Counselor and client now turned their focus to envy. Symons was a particular admirer of this feeling and lamented the way that its useful role in alerting us to our possibilities was too often censored out of priggish moralism. Without envy, there could be no recognition of one’s desires. So Symons gave Carol another ten-minute slot to list everyone she most regularly envied—adding on his way out of the room that he didn’t care for niceness and that if there were not at least two names of close colleagues or friends on her piece of paper, he would know that she had been evasively sentimental.

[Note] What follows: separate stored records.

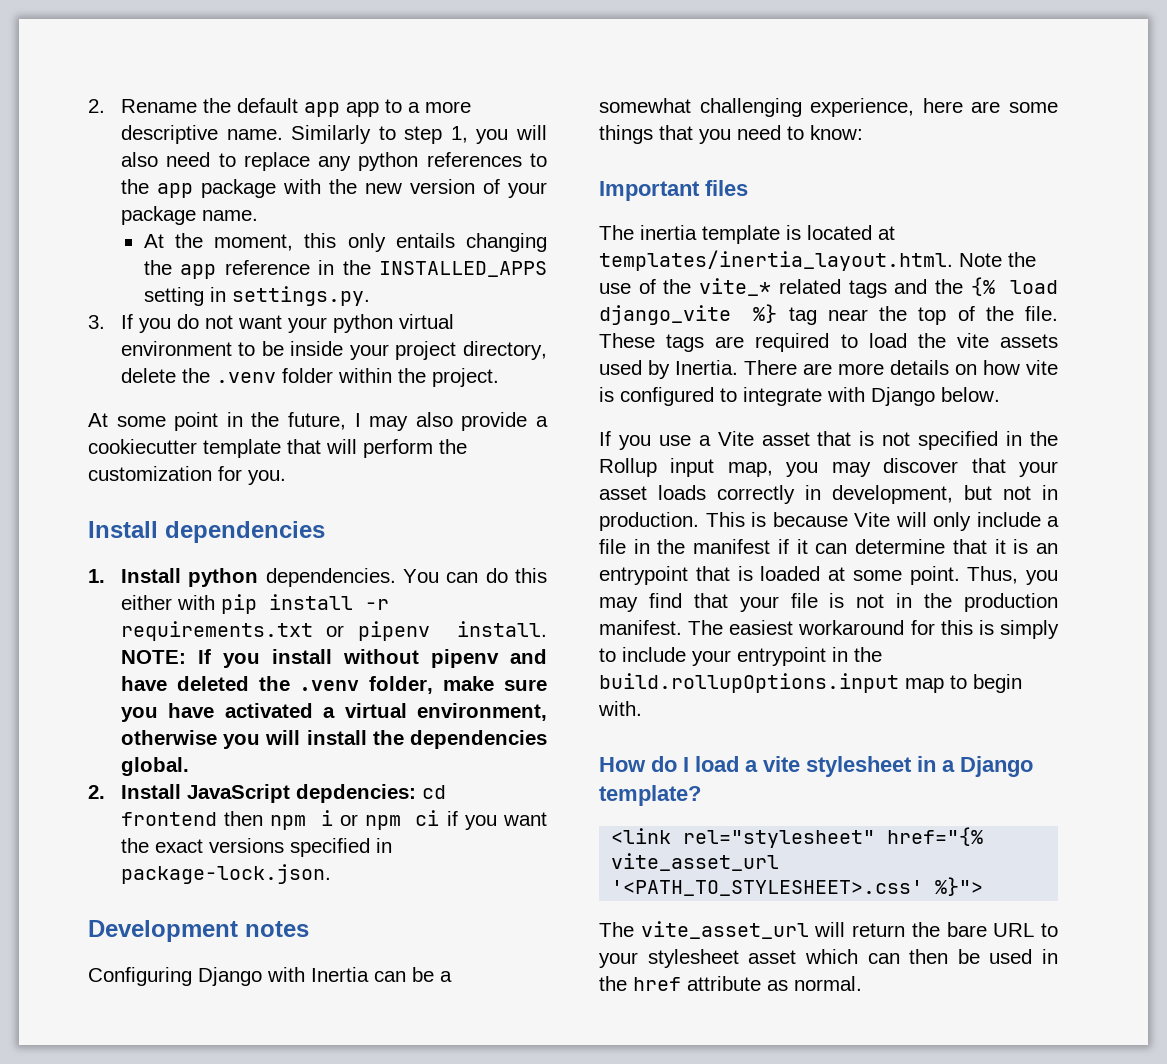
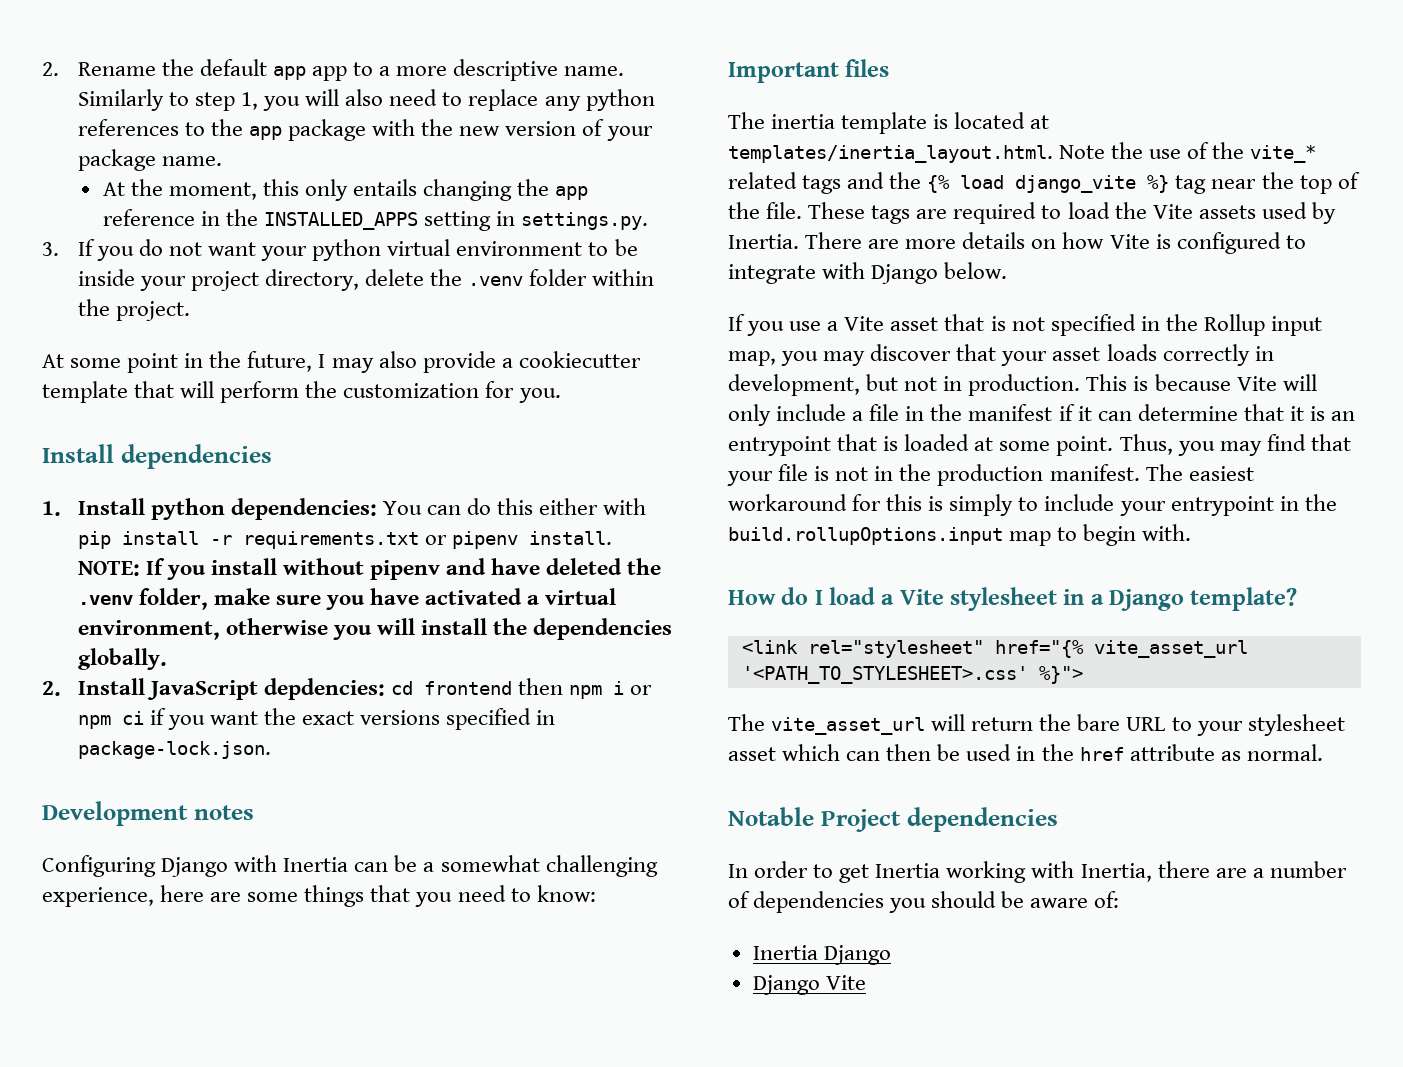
- 1. Install python dependencies. You can do this either with pip install -r requirements.txt or pipenv install.
+ 1. Install python dependencies: You can do this either with pip install -r requirements.txt or pipenv install.
- NOTE: If you install without pipenv and have deleted the .venv folder, make sure you have activated a virtual environment, otherwise you will install the dependencies global.
+ NOTE: If you install without pipenv and have deleted the .venv folder, make sure you have activated a virtual environment, otherwise you will install the dependencies globally.
- These tags are required to load the vite assets used by Inertia.
+ These tags are required to load the Vite assets used by Inertia.
- There are more details on how vite is configured to integrate with Django below.
+ There are more details on how Vite is configured to integrate with Django below.
- How do I load a vite stylesheet in a Django template?
+ How do I load a Vite stylesheet in a Django template?
+ Notable Project dependencies
+ In order to get Inertia working with Inertia, there are a number of dependencies you should be aware of:
+ Inertia Django
+ Django Vite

Watching these sessions on closed-circuit television, I came to feel that what was unfolding in the damp room next door was of historical significance. Symons had devoted his life to paying an exceptional degree of attention to the most minor feelings of another person. After millennia in which action had been privileged over reflection, and intelligence primarily restricted to the discussion of arid abstract ideas, an ordinary human’s everyday confusions had at last found a forum in which they were being accorded the methodical consideration they deserved. Among all the other, better-established businesses catering to elements far down our hierarchy of needs—businesses offering assistance with gardening and cleaning, accountancy and computers—here, finally, was an enterprise devoted to the interpretation of the critical, yet troublingly indistinct, radio transmissions of the psyche.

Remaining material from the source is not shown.